▶ Description of the task: Go to the line in the entries below that holds "left:0; top:82px; width:100%;" and repeat exactly from there through the line that holds "-233,7 +233,7 @@", inclusive.

===== Data supplied =====

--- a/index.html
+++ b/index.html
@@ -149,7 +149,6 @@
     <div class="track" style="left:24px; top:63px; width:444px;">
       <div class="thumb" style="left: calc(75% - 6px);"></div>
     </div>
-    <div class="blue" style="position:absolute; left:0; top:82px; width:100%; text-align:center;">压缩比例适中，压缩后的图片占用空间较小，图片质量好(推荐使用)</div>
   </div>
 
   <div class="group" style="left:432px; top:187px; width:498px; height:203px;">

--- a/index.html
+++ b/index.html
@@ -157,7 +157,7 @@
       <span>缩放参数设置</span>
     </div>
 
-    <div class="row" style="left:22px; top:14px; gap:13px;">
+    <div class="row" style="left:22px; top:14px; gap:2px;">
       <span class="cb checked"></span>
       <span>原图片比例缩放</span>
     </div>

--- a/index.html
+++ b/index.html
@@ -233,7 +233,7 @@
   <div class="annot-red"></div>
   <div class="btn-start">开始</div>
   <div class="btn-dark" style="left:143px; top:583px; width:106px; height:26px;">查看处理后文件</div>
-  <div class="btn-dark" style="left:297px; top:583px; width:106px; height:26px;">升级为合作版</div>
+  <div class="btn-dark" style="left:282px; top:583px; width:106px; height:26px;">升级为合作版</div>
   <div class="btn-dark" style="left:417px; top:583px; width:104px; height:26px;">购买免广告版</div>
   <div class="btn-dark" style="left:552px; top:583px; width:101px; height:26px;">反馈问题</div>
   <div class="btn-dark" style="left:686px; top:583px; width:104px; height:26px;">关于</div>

=====

▶ Output below:
-    <div class="blue" style="position:absolute; left:0; top:82px; width:100%; text-align:center;">压缩比例适中，压缩后的图片占用空间较小，图片质量好(推荐使用)</div>
   </div>
 
   <div class="group" style="left:432px; top:187px; width:498px; height:203px;">

--- a/index.html
+++ b/index.html
@@ -157,7 +157,7 @@
       <span>缩放参数设置</span>
     </div>
 
-    <div class="row" style="left:22px; top:14px; gap:13px;">
+    <div class="row" style="left:22px; top:14px; gap:2px;">
       <span class="cb checked"></span>
       <span>原图片比例缩放</span>
     </div>

--- a/index.html
+++ b/index.html
@@ -233,7 +233,7 @@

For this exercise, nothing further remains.